WHAT TO DO: Pictures aside, repeat every record below exactly.

Code change snippets:

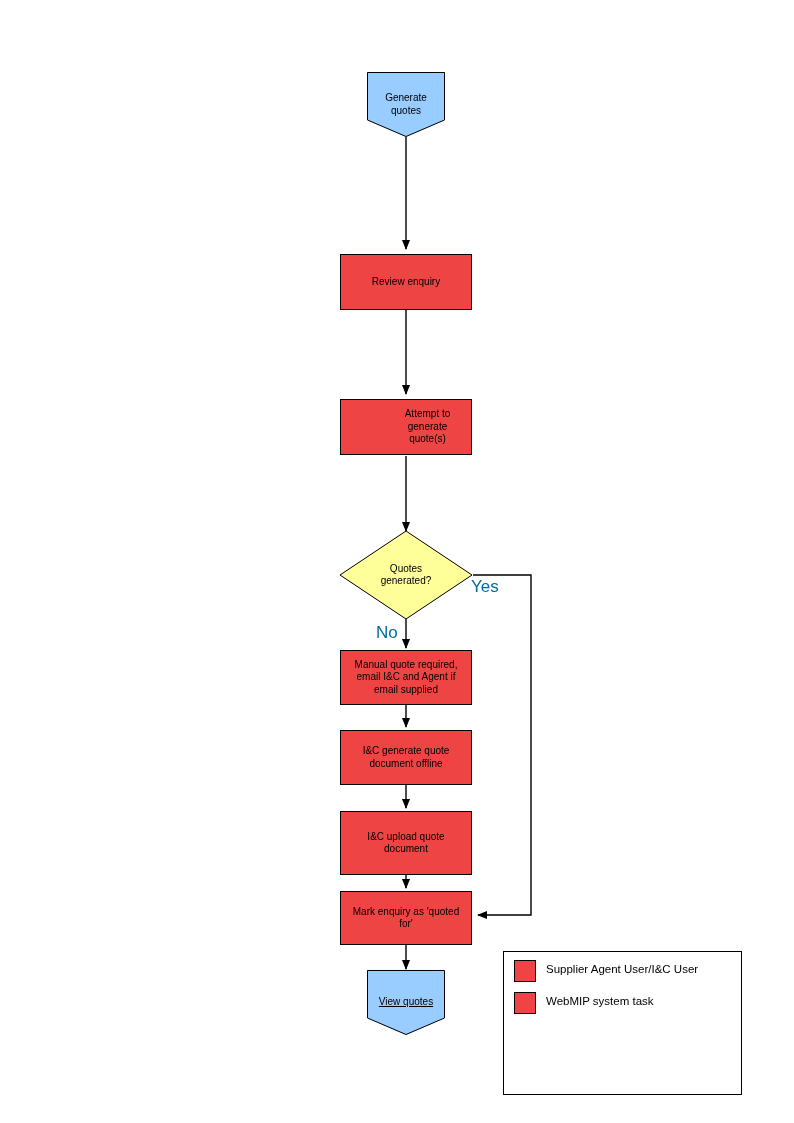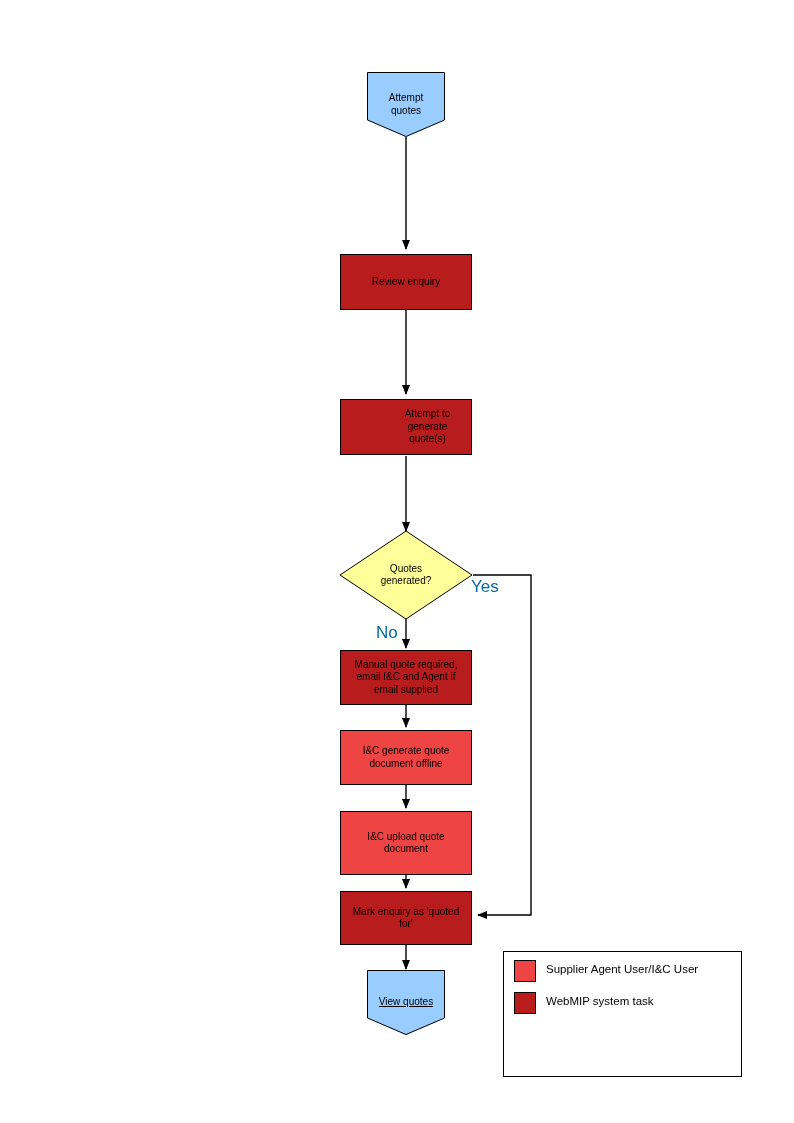--- a/index.html
+++ b/index.html
@@ -136,7 +136,7 @@
 </svg>
 
 <div class="node pent-down" style="left:367px; top:72px; width:78px; height:65px;">
-  <span class="label">Attempt
+  <span class="label">Generate
 quotes</span>
 </div>
 <svg style="position:absolute; left:367px; top:72px; width:78px; height:65px;" xmlns="http://www.w3.org/2000/svg">

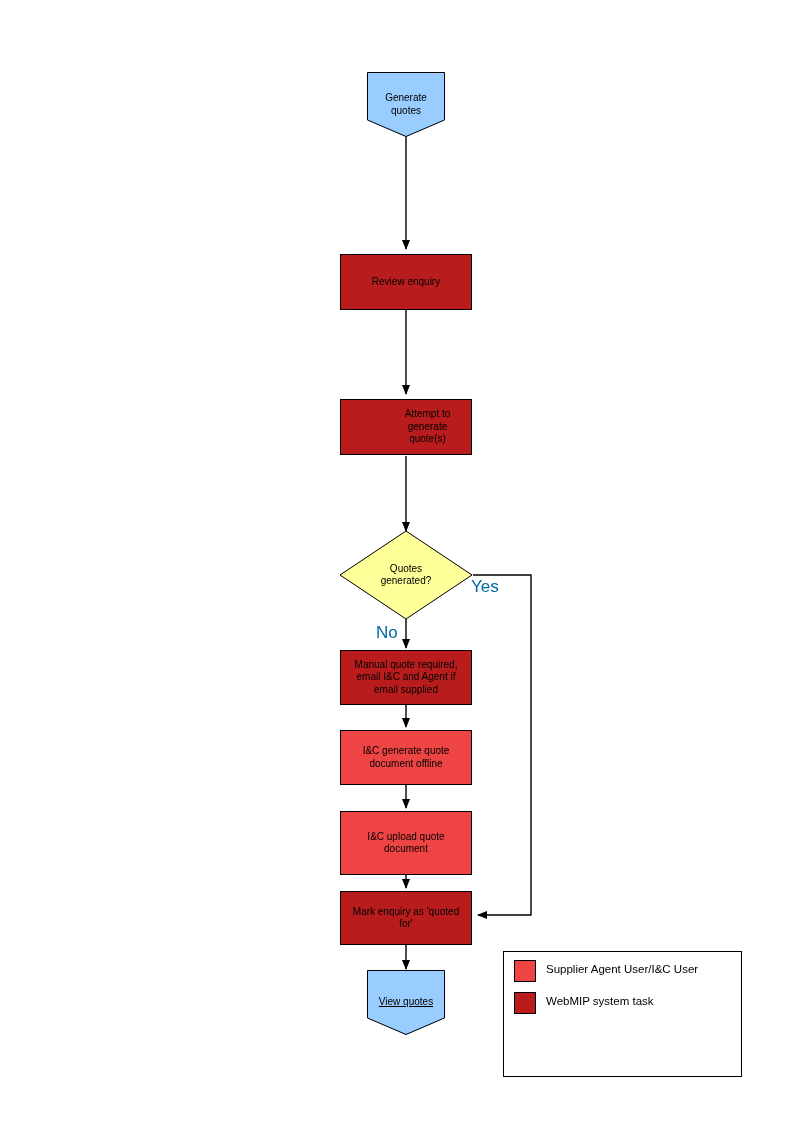--- a/index.html
+++ b/index.html
@@ -39,7 +39,7 @@
   .rect {
     border: 1px solid #000000;
   }
-  .fill-yellow { background: #b91c1c; }
+  .fill-yellow { background: #ef4444; }
   .fill-blue   { background: #ef4444; }
   .fill-green  { background: #99cc66; }
 

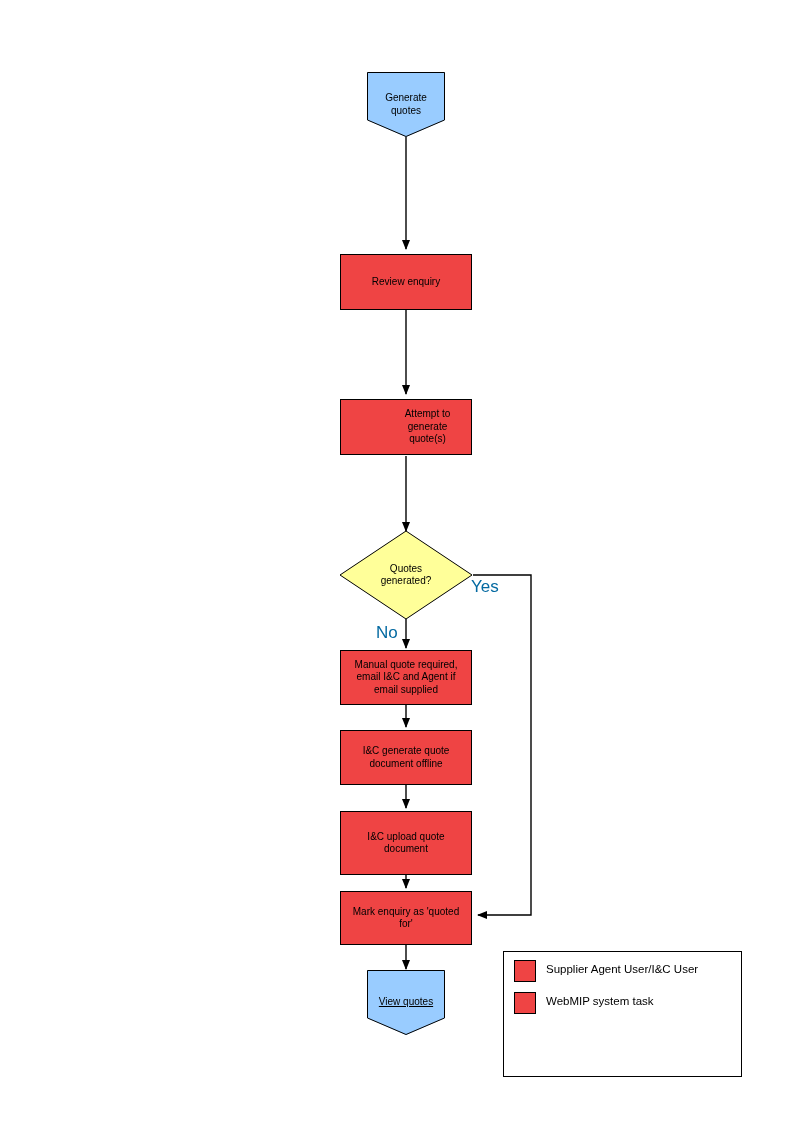--- a/index.html
+++ b/index.html
@@ -78,7 +78,7 @@
     left: 503px;
     top: 951px;
     width: 239px;
-    height: 126px;
+    height: 144px;
     border: 1px solid #000000;
     background: #ffffff;
     box-sizing: border-box;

EXERCISE OUTPUT:
--- a/index.html
+++ b/index.html
@@ -136,7 +136,7 @@
 </svg>
 
 <div class="node pent-down" style="left:367px; top:72px; width:78px; height:65px;">
-  <span class="label">Attempt
+  <span class="label">Generate
 quotes</span>
 </div>
 <svg style="position:absolute; left:367px; top:72px; width:78px; height:65px;" xmlns="http://www.w3.org/2000/svg">

--- a/index.html
+++ b/index.html
@@ -39,7 +39,7 @@
   .rect {
     border: 1px solid #000000;
   }
-  .fill-yellow { background: #b91c1c; }
+  .fill-yellow { background: #ef4444; }
   .fill-blue   { background: #ef4444; }
   .fill-green  { background: #99cc66; }
 

--- a/index.html
+++ b/index.html
@@ -78,7 +78,7 @@
     left: 503px;
     top: 951px;
     width: 239px;
-    height: 126px;
+    height: 144px;
     border: 1px solid #000000;
     background: #ffffff;
     box-sizing: border-box;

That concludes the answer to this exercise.